Pada kenyataannya, mereka orang-orang tanpa arah yang anti-Kristen dan hanya ingin melawan sistem yang ada. Mereka tidak benar-benar menyembah Setan, tapi memanfaatkan konsep iblis untuk menumpahkan frustasinya. Istilah iblis diciptakan dalam Yudeo-Kristen untuk menakut-nakuti umat manusia.” – Eugenio, 25 tahun, baker yang sudah sembilan tahun menjadi pemuja setan.
“Nama saya selalu dikecualikan dari proyek kantor karena atasan takut saya akan mencemari reputasi perusahaan.”
“Saya baru memberi tahu orang tentang aliran yang saya anut kalau mereka bertanya duluan. Saya akan menjelaskannya pelan-pelan supaya mereka tidak bingung.
Sayangnya, ini tidak berlaku di dunia kerja. Saya dirundung karena memuja setan. Nama saya selalu dikecualikan dari proyek kantor karena atasan takut status saya akan mencemari reputasi perusahaan. Saya bahkan dihukum gara-gara memberi tahu orang-orang saya kerja di mana. Karena alasan inilah saya jadi enggan bekerja untuk orang lain.
Sangat memalukan perlakuan semacam ini masih terjadi di abad ke-21. Setiap orang berhak untuk bekerja dan mendapat pekerjaan, tidak peduli apa keyakinan mereka. Diskriminasi agama tidak dapat ditolerir.
Masyarakat masih suka menganggap pemuja setan orang jahat. Banyak kaum teori konspirasi yang mengaitkan Satanisme dengan sosok berpengaruh di dunia yang ritualnya melibatkan kekerasan terhadap anak. Disinformasi ini bak api yang semakin berkobar ketika dikipasi. Lama-lama berubah menjadi histeria massal yang berbahaya.” – Alessandra, 31 tahun, konsultan hukum yang sudah 13 tahun memuja setan.
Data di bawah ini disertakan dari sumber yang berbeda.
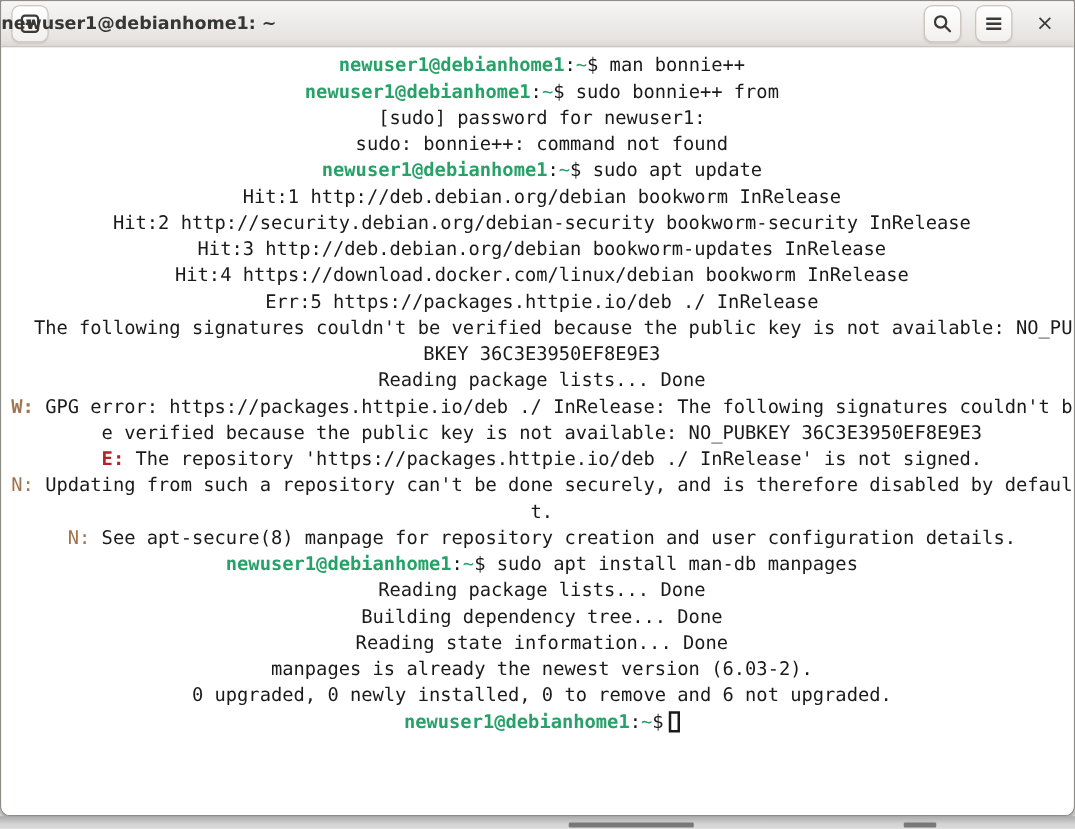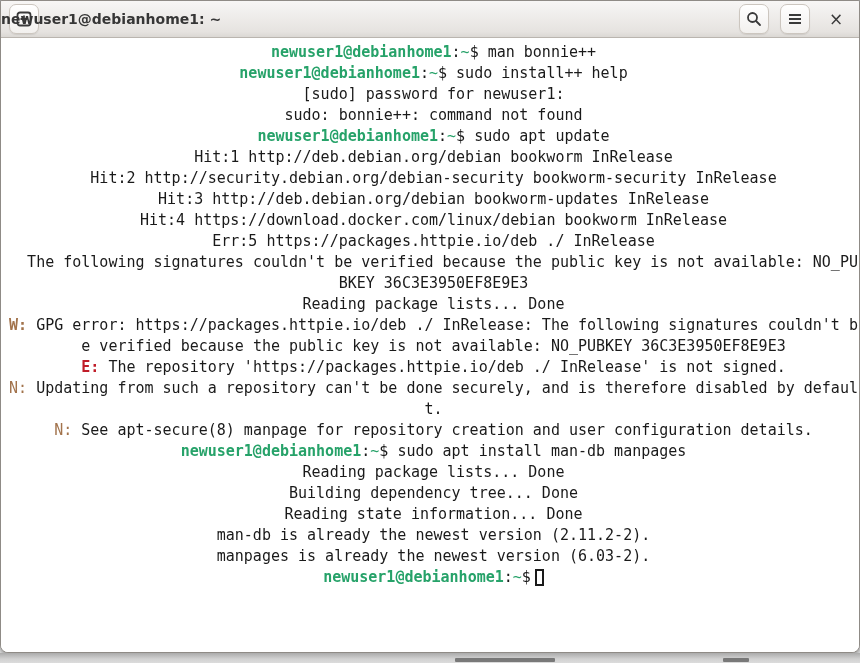"sudo install++ help" span.seg-fg { text: install++ help -> bonnie++ from }
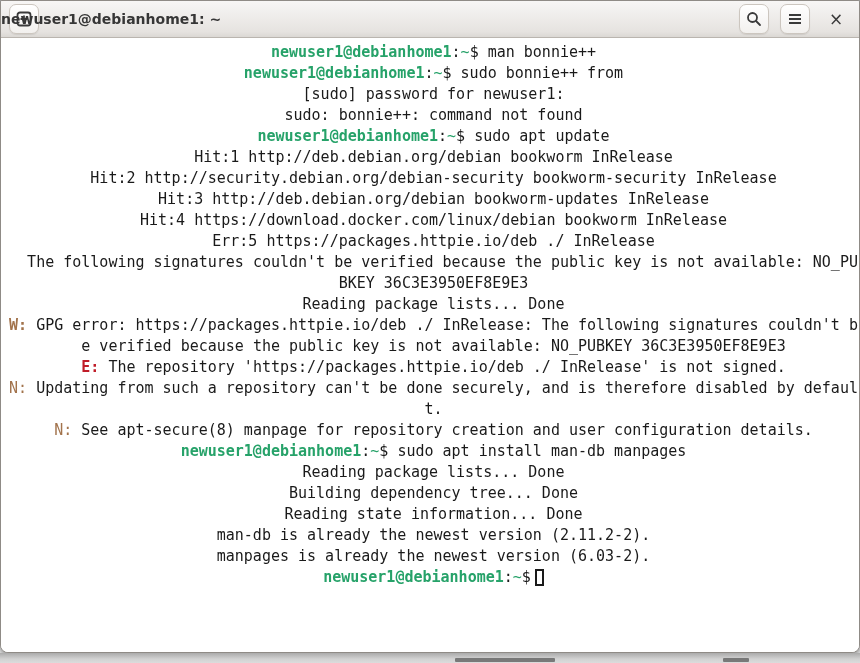"man-db is already the newest" div.line { html: <div><span>man-db is already the newest version (2.11.2-2).</span></div> -> none }
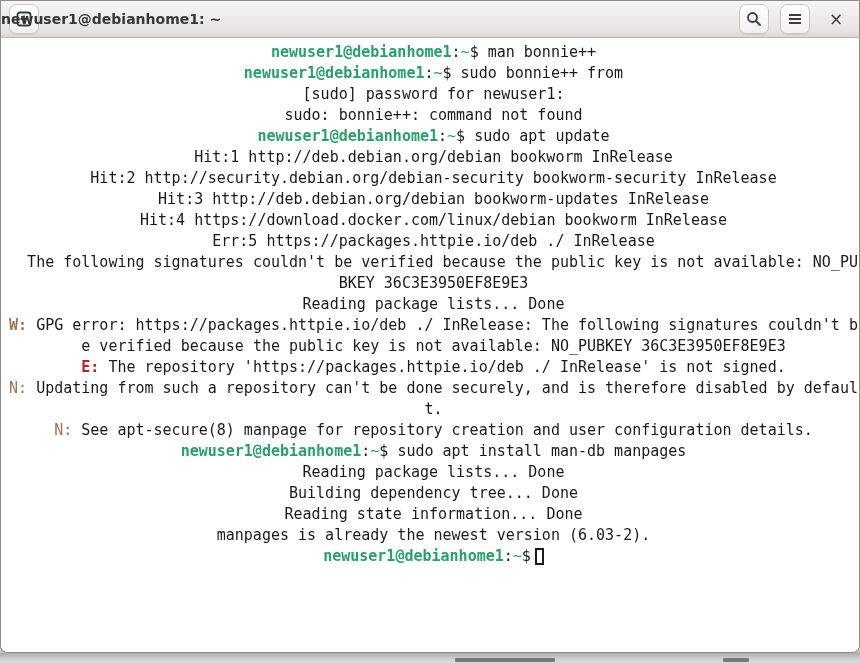"0 upgraded, 0 newly installed," div.line { html: none -> <div><span>0 upgraded, 0 newly installed, 0 to remove and 6 not upgraded.</span></div> }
“Pemuja setan menghormati segala yang ada di alam raya ini. Kami tidak pernah mengorbankan makhluk tak berdaya seperti binatang.”
“Demi keselamatan pribadi, para pemuja setan tidak punya tempat berkumpul yang pasti. Kuil kami berada di alam, jadi pertemuannya bisa diadakan di mana saja.
Semua umat manusia berasal dari alam, sehingga kami amat menghormati siklus kehidupan yang ada di dalamnya. Kami menghormati segala yang ada di alam raya ini. Karena itulah kami berusaha mematahkan mitos pemuja setan mengorbankan binatang. Darah yang dipersembahkan dari makhluk tak berdaya takkan ada artinya di hadapan Tuhan. Satu-satunya pengorbanan yang dilakukan pemuja setan yaitu ketidaktahuan yang berada di altar kebijaksanaan.” – Davide, 39 tahun, pekerja ritel yang sudah empat tahun memuja setan.
Artikel ini pertama kali tayang di VICE Italia.